5 Ways to Create Tension and Release in Modern Production

Rob Mayzes
Mastering engineer, mixer and educator | CEO of Mastering.com

Great tracks do not just rock all the way through. They breathe, they push, and they pull. Tension and release is the emotional heartbeat of any memorable record. If your mixes feel stagnant or your arrangements are getting skipped on Spotify playlists, you are likely missing this dynamic. Building anticipation makes the eventual payoff feel massive.

Here are five ways to inject tension and release into your songs:

1. Spatial Constriction and Expansion

A massive chorus hits hardest when it breaks out of a tiny box. You can manipulate the stereo field before the chorus in order to make the chorus feel wider.

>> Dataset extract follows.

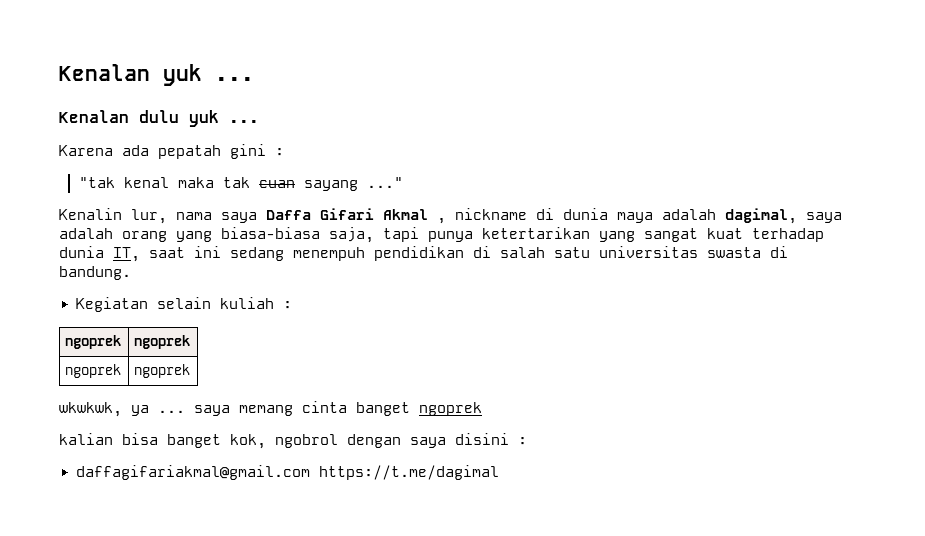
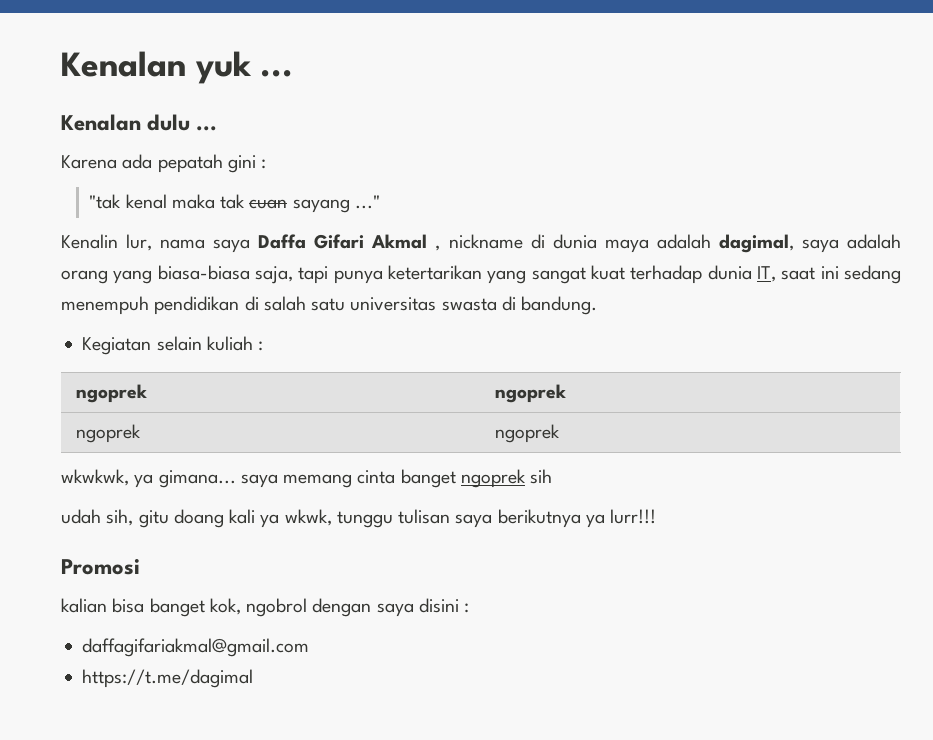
[189,110,219,127] yuk -> (191, 122) none
[158,410,185,413] ... -> [158,470,236,488] gimana...
(482, 409) none -> [530,469,553,484] [61,509,657,528] [61,559,140,575] sih // udah sih, gitu doang kali ya wkwk, tunggu tulisan saya berikutnya ya lurr!!! // Promosi
(310, 472) none -> (310, 647) //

  1. Automate your stereo bus with a width plugin like bx_solo (free) to sum the track toward mono during the build section.
  2. Alternatively you can narrow the panning of your rhythm guitars or synths inward by a significant margin.
  3. On the downbeat of the chorus, bypass the width restriction or snap the panning back to the extreme left and right.

2. The Absolute Void

Sometimes the most aggressive way to build tension is to offer absolutely nothing. In an era of heavily compressed and walled up masters, true silence is shocking. Listeners always react physically to a sudden drop in energy.

  1. Highlight all regions across your entire session for the last beat of your build section.
  2. Cut and delete everything to create a literal gap of absolute silence.
  3. Make sure the natural reverb tails cut off entirely in this section, using automation.

3. Sub-Frequency Starvation

Bass is the physical anchor of most music. By stripping the low frequencies out of your mix right before a drop, you keep the rest of the track feeling close while the floor drops out from underneath the listener.

  1. Group your kick and sub-bass tracks together into a dedicated low frequency bus (or do the following two steps on both tracks).
  2. Insert an equalizer/filter and automate a high pass filter sweeping from twenty hertz up to around two hundred hertz over the course of the build section.
  3. Bypass the equalizer/filter the exact moment the new section hits to literally “drop the bass”.

4. Rhythmic Suffocation

Groove relies on breathing room. When you take that space away, you build a frantic energy. This works specifically well for electronic artists collaborating with vocalists or modern rock bands alike. 

  1. Identify a busy shaker, hi hat, or percussion loop in your arrangement.
  2. Automate a rhythmic gate, beat repeater or other fun rhythmic manipulation plugin to increase its subdivision.
  3. Remove the percussion completely for the final beat before the transition to leave the listener suspended in midair.

5. The Infinite Reverb Wash

Reverb usually provides depth, but extreme automation transforms it into a psychological tool. Washing out a lead element in a massive hall blurs the rhythm and pushes the listener away from the groove, making the snap back to a dry signal feel remarkable.

  1. Add a reverb plugin to your lead element’s track and set it to a big hall or plate algorithm featuring a five to ten second decay time.
  2. Automate the track to slowly increase the wet mix from zero, over the final eight bars of your build section until the original sound is nearly drowned out by the reflections.
  3. Snap the wet mix back to zero exactly on the downbeat of the new section to instantly pull the listener out of the waze and into the drop.

Closing Takeaway

Creating tension and release is all about contrast. When you actively manipulate these extremes in your workflow, your productions transform from flat loops into captivating journeys.